Notice that in the analogy Jesus used, we are sheep and not carnivores—not even small carnivores. Our teeth are blunt, our legs are slow, and our flesh is tasty. Think with me, my tasty and defenseless friends. We are not called to be war-like creatures because our struggle is not to fight people but to treasure God, to obey him at any cost, and to pursue God’s glory as our enemies seem to overtake and devour us.
This may seem discouraging, but we find hope in the fact that we are sheep, just like Jesus! Revelation 5:12 tells us that Jesus is the worthy Lamb that was slain and Revelation 5:5 called this same Lamb the Lion of Judah! With Jesus as our Lamb and our Lion, self-defense is not essential—he will bring justice in his time. So, by the Spirit’s grace, we are free to be lamb-like just as Jesus was.
Jesus opposed oppressive governments with submissive love, not anger (see Matt. 21:22).
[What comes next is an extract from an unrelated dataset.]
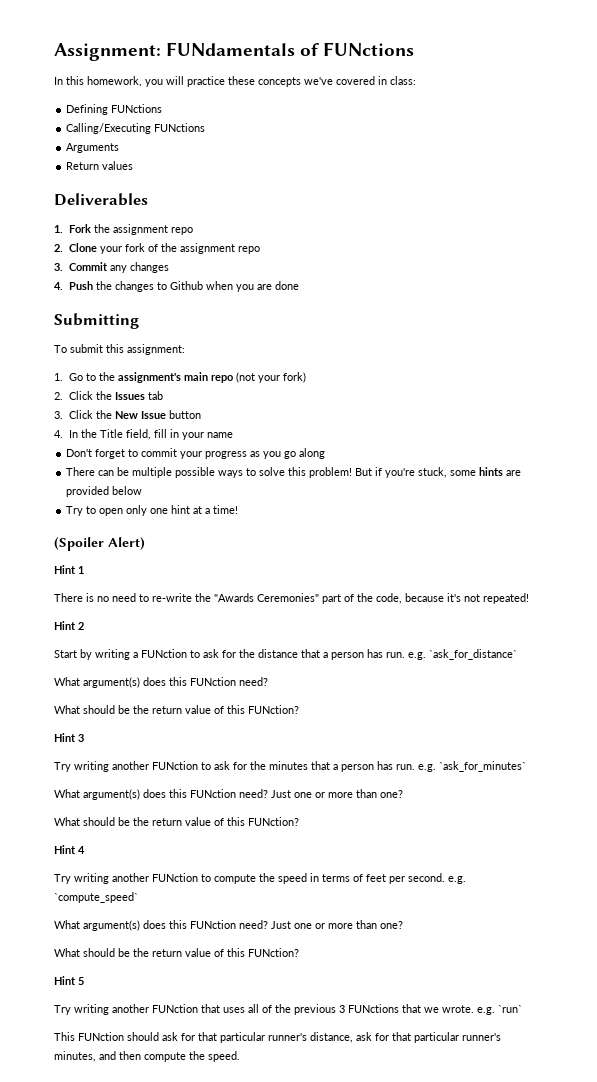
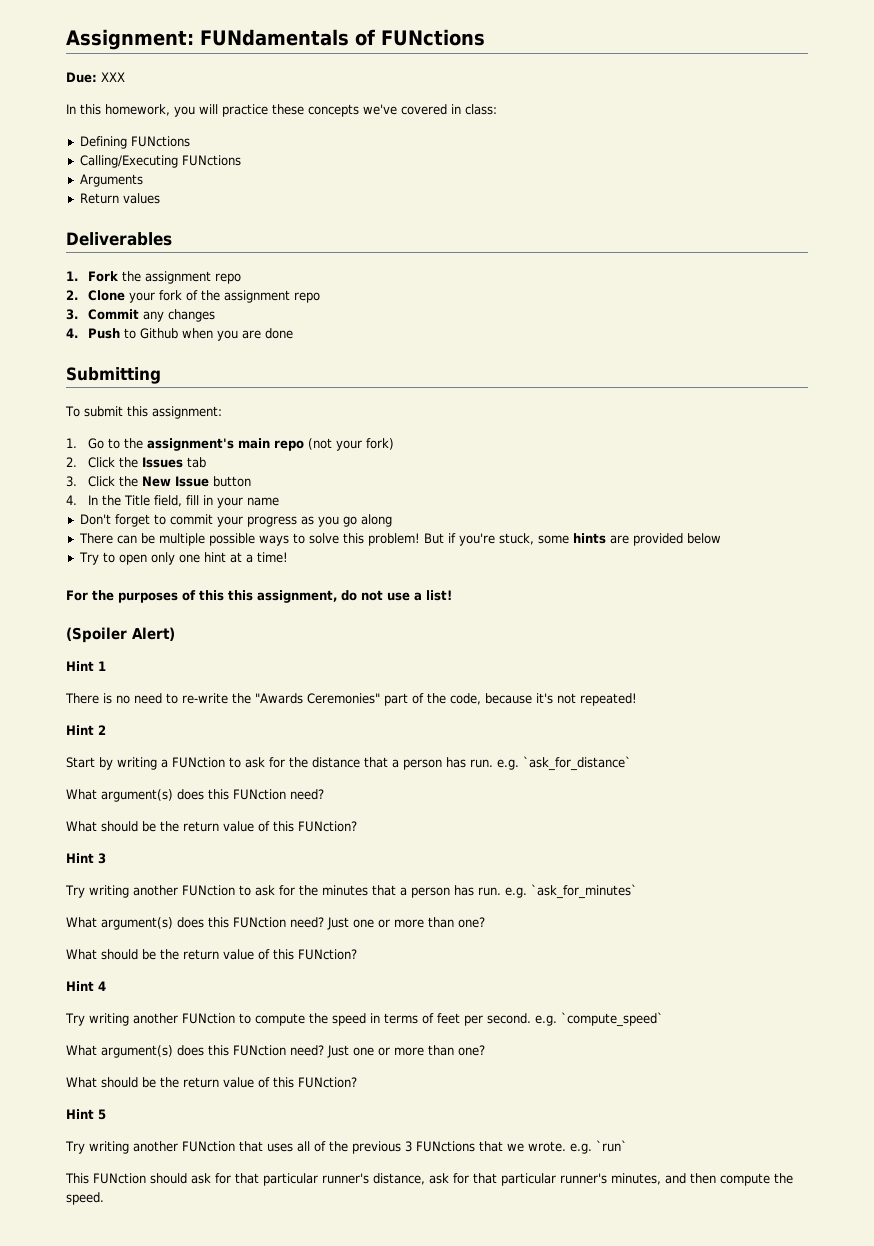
(415, 49) none -> [66,72,125,83] // Due: XXX
[95,281,154,292] the changes -> (121, 333) none
(239, 509) none -> [66,590,452,603] // For the purposes of this this assignment, do not use a list!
Jesus approached perverted movements with friendship and care, not condemnation (see Matt. 9:10-13). Jesus confronted decayed values with tears and a broken loving heart, not demonizing rhetoric (see Matt. 23:37-39 and Lk. 19:41-44). Think with me, my believing friends. We do not bite or kick or rail against those who oppress, pervert, or cause decay. We wisely and innocently offer hope in Jesus to the “wolves” even as they devour us.
Here’s your challenge, Central:
If you’ve had the auto-pilot on, will you prayerfully endeavour to turn it off and be a thinking Christian starting this week? Pray that you might enter complex circumstances holding God’s worth high, willing to pay any price in your pursuit of a relationship with Jesus, and using everything within reach to point the “wolves” in your life to
Jesus—especially when it feels like their jaws are closing down on you. Then watch what the Lion of Judah will do through you.